19 Aralık’ta Bugüne Hapishanelerde Direniş Sürüyor!
Dünya devrimci
hareketinin ve vatanımızda ki devrimci
hareketin tarihini bilmek
Avrupa'da doğup büyüyen gençlik için çok önemli çünkü devrimci hareketin
tarihi, o
tarihin yazdığı kahramanlıklar ve zafer yolunda yaşanan direniş destanları ve
oradan
çıkarılan derseler bize bugün kurtuluşa giden yolu gösteriyor. Devrimci
hareketin
destanlarla dolu tarihinde en önemli kilometre taşlarından biri de hiç şüphesiz
2000'li
yılların başında hapishanelerde başlayan Büyük direniş ve düşmanın buna karşı
"Hayata dönüş operasyonu" demagojisiyle örgütlediği 19 Aralık
katliamı.
2000'li yılların başında
vatanımızda emperyalizm devrimcilere "ya düşünce değişikliği
ya ölüm"
politikasını dayatmak istedi. Yani emperyalizmin
asıl hedefi devrimci hareketi
devrimci çizgisinden vaz geçirmek, düzen içi bir solculuğa
çekmekti. Bu amaçla işbirlikçi DSP-ANAP-MHP
hükümeti önceki hükümetlerin
planladığı F tipi hapishanelerini devrimci tutsakları tecrit etmek için hayata
geçirmek
istedi. Bu saldırıyı devrimci tutsaklar açlık grevleri ve Ölüm oruçlaryla, yani
Büyük
Direnişle cevapladılar. Eğer düşman devrimci tutsakları teslim alabilseydi
dünyanın
değişik ülkelerinde o yıllarda emperyalizmin dayattığı "düşünce
değişikliğini" kabul
eden birçok devrimci hareket gibi Türkiye devrimci hareketi de teslimiyeti
kabul
edecekti. Ama özgür tutsaklarımız düşmanın bu dayatmalarını kabul etmedi ve
direnişi seçtiler.
2000-2007 yılları arasında Büyük Direnişte şehit düşen
122 kahramanın sayesinde bugün vatanımızda devrimci mücadele devam ediyor.

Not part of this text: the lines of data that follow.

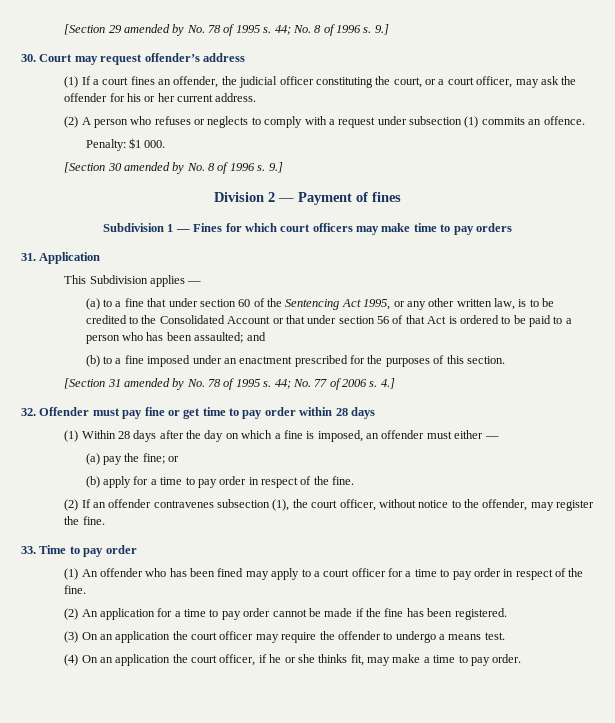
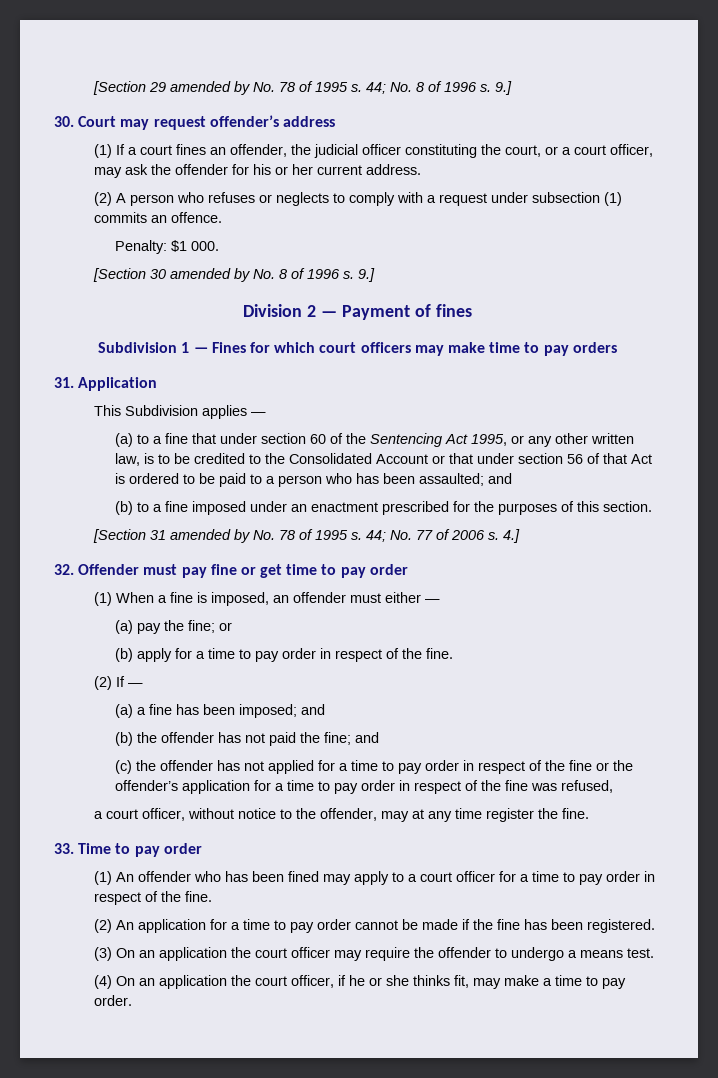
- 32. Offender must pay fine or get time to pay order within 28 days
- (1) Within 28 days after the day on which a fine is imposed, an offender must either —
+ 32. Offender must pay fine or get time to pay order
+ (1) When a fine is imposed, an offender must either —
- (2) If an offender contravenes subsection (1), the court officer, without notice to the offender, may register the fine.
+ (2) If —
+ (a) a fine has been imposed; and
+ (b) the offender has not paid the fine; and
+ (c) the offender has not applied for a time to pay order in respect of the fine or the offender’s application for a time to pay order in respect of the fine was refused,
+ a court officer, without notice to the offender, may at any time register the fine.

Düşman, 19 Aralık 2000 de ölüm orucu direnişini kırmak için sözde "Hayata
dönüş operasyonuyla" hapishanelerde bir katliam gerçekleştirdi.
Bu operasyonda işbirlikçi oligarşi eşi-benzerini arayan bir
vahşet sergiledi. Bir ülkeyi işgal eder gibi kendi ülkesinde hapishaneye tam 10
bin polis ve askerin katıldığı operasyonda 20 hapishaneye saldırıldı ayrıca
dışarda 18 kültür merkezi ve dernek basıldı, en az 237 devrimci tutsak
yaralandı,30 devrimci katledildi!
Hapishanede tutsaklar kimyasallarla diri diri yakılarak
katledildi. 6 kadın bilinmeyen kimyasallarla yakıldı. Devrimciler gazla
zehirlenerek öldürüldü. Bu vahşete karşı devrimciler ellerinde hiçbir şey
olmamasına rağmen direndiler. Bedenleriyle siper oldular. Yoldaşlarını korumak
ve katliamın önüne geçmek için feda eylemi yaptılar. Katliamın vahşeti
faşizmin gerçek insanlık düşmanı yüzünü
bir kez daha bütün dünyaya gösterdi.
Dünya halkları 19 Aralık katliamını ve orada
yapılanları her zaman hatırlayacaktır.
Bugün hapishanelerdeki bu direniş ruhu hala sürüyor.19 Aralık’ta ölümsüzleşen
yoldaşlarımızın direnişi bugün hapishanelerdeki tutsaklara örnek oluyor, güç
veriyor.
37 yıldır tutsak olan devrimci Ali Osman Köse 27 yıldır tecrit koşullarında
tutuluyor. Uzun yıllardır yaşadığı tutsaklık sonucunda birçok hastalığa
yakalandı. Bunlardan biri de kanser. Böbreğinde 9’ cmlik bir kist bulunmuştu.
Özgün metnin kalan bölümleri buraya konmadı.